To do: Starting with the line that contains "html: none ->" and stopping after the line that contains "color: #a16207 ->", copy the entries below exactly. Include nothing else.

Given records:
BEGIN

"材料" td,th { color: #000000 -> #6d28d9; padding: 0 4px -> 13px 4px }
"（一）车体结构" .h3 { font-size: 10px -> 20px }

END
BEGIN

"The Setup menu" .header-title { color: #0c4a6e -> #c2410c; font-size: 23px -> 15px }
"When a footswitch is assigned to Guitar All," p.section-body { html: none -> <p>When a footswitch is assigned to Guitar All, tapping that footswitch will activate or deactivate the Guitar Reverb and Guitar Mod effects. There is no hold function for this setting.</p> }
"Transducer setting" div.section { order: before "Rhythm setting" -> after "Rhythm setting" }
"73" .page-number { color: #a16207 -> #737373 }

END

Task response:
"When a footswitch is assigned to Guitar All," p.section-body { html: none -> <p>When a footswitch is assigned to Guitar All, tapping that footswitch will activate or deactivate the Guitar Reverb and Guitar Mod effects. There is no hold function for this setting.</p> }
"Transducer setting" div.section { order: before "Rhythm setting" -> after "Rhythm setting" }
"73" .page-number { color: #a16207 -> #737373 }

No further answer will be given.